Every entry that follows should be reproduced exactly.

----- Available records

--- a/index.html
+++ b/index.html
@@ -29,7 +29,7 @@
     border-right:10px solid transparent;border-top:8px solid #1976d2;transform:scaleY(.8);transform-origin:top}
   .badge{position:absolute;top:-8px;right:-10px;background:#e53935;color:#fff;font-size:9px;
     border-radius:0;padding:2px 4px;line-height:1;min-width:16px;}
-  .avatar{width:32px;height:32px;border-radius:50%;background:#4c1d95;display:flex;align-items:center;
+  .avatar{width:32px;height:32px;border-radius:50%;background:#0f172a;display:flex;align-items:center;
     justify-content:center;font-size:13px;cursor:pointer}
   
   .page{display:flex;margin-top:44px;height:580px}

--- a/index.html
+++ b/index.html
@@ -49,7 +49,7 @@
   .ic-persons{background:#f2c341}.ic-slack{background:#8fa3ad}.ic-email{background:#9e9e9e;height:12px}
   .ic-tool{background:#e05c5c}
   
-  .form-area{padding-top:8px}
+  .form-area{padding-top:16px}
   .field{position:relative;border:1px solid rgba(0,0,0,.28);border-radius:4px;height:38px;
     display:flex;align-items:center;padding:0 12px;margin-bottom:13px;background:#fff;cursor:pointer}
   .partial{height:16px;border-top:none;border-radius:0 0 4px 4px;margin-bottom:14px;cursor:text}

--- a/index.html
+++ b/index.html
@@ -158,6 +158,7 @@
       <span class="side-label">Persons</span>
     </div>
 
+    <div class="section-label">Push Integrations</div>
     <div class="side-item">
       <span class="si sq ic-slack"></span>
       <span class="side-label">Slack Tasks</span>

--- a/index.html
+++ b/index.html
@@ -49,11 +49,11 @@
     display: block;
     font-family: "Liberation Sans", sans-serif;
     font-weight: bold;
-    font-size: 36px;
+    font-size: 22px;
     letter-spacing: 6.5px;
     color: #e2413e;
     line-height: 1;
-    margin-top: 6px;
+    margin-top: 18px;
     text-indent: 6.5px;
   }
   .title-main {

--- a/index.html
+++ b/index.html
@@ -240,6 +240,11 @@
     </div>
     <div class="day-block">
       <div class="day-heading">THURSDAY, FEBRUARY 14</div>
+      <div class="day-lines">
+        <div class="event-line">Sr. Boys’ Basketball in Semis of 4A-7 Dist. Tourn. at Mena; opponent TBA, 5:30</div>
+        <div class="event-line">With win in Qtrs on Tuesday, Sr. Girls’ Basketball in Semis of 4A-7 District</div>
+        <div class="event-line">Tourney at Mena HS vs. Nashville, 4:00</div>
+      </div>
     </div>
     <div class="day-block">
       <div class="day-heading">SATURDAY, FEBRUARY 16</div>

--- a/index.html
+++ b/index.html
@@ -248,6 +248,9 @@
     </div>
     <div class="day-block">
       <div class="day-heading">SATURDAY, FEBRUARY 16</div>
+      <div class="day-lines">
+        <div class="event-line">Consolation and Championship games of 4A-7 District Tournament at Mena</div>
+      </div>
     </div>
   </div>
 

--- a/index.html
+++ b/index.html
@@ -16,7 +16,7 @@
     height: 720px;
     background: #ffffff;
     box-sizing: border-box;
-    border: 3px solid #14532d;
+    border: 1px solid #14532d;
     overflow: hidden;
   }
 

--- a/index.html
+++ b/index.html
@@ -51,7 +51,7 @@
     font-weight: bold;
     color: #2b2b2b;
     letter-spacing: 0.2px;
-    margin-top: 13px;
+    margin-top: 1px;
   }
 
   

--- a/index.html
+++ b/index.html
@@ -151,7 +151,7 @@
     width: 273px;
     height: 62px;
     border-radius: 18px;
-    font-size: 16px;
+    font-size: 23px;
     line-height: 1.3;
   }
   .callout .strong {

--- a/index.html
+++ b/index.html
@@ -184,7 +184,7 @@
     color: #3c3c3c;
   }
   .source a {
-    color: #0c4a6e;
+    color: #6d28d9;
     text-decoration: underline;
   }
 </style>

----------

Exercise answer:
--- a/index.html
+++ b/index.html
@@ -29,7 +29,7 @@
     border-right:10px solid transparent;border-top:8px solid #1976d2;transform:scaleY(.8);transform-origin:top}
   .badge{position:absolute;top:-8px;right:-10px;background:#e53935;color:#fff;font-size:9px;
     border-radius:0;padding:2px 4px;line-height:1;min-width:16px;}
-  .avatar{width:32px;height:32px;border-radius:50%;background:#4c1d95;display:flex;align-items:center;
+  .avatar{width:32px;height:32px;border-radius:50%;background:#0f172a;display:flex;align-items:center;
     justify-content:center;font-size:13px;cursor:pointer}
   
   .page{display:flex;margin-top:44px;height:580px}

--- a/index.html
+++ b/index.html
@@ -49,7 +49,7 @@
   .ic-persons{background:#f2c341}.ic-slack{background:#8fa3ad}.ic-email{background:#9e9e9e;height:12px}
   .ic-tool{background:#e05c5c}
   
-  .form-area{padding-top:8px}
+  .form-area{padding-top:16px}
   .field{position:relative;border:1px solid rgba(0,0,0,.28);border-radius:4px;height:38px;
     display:flex;align-items:center;padding:0 12px;margin-bottom:13px;background:#fff;cursor:pointer}
   .partial{height:16px;border-top:none;border-radius:0 0 4px 4px;margin-bottom:14px;cursor:text}

--- a/index.html
+++ b/index.html
@@ -158,6 +158,7 @@
       <span class="side-label">Persons</span>
     </div>
 
+    <div class="section-label">Push Integrations</div>
     <div class="side-item">
       <span class="si sq ic-slack"></span>
       <span class="side-label">Slack Tasks</span>

--- a/index.html
+++ b/index.html
@@ -49,11 +49,11 @@
     display: block;
     font-family: "Liberation Sans", sans-serif;
     font-weight: bold;
-    font-size: 36px;
+    font-size: 22px;
     letter-spacing: 6.5px;
     color: #e2413e;
     line-height: 1;
-    margin-top: 6px;
+    margin-top: 18px;
     text-indent: 6.5px;
   }
   .title-main {

--- a/index.html
+++ b/index.html
@@ -240,6 +240,11 @@
     </div>
     <div class="day-block">
       <div class="day-heading">THURSDAY, FEBRUARY 14</div>
+      <div class="day-lines">
+        <div class="event-line">Sr. Boys’ Basketball in Semis of 4A-7 Dist. Tourn. at Mena; opponent TBA, 5:30</div>
+        <div class="event-line">With win in Qtrs on Tuesday, Sr. Girls’ Basketball in Semis of 4A-7 District</div>
+        <div class="event-line">Tourney at Mena HS vs. Nashville, 4:00</div>
+      </div>
     </div>
     <div class="day-block">
       <div class="day-heading">SATURDAY, FEBRUARY 16</div>

--- a/index.html
+++ b/index.html
@@ -248,6 +248,9 @@
     </div>
     <div class="day-block">
       <div class="day-heading">SATURDAY, FEBRUARY 16</div>
+      <div class="day-lines">
+        <div class="event-line">Consolation and Championship games of 4A-7 District Tournament at Mena</div>
+      </div>
     </div>
   </div>
 

--- a/index.html
+++ b/index.html
@@ -16,7 +16,7 @@
     height: 720px;
     background: #ffffff;
     box-sizing: border-box;
-    border: 3px solid #14532d;
+    border: 1px solid #14532d;
     overflow: hidden;
   }
 

--- a/index.html
+++ b/index.html
@@ -51,7 +51,7 @@
     font-weight: bold;
     color: #2b2b2b;
     letter-spacing: 0.2px;
-    margin-top: 13px;
+    margin-top: 1px;
   }
 
   

--- a/index.html
+++ b/index.html
@@ -151,7 +151,7 @@
     width: 273px;
     height: 62px;
     border-radius: 18px;
-    font-size: 16px;
+    font-size: 23px;
     line-height: 1.3;
   }
   .callout .strong {

--- a/index.html
+++ b/index.html
@@ -184,7 +184,7 @@
     color: #3c3c3c;
   }
   .source a {
-    color: #0c4a6e;
+    color: #6d28d9;
     text-decoration: underline;
   }
 </style>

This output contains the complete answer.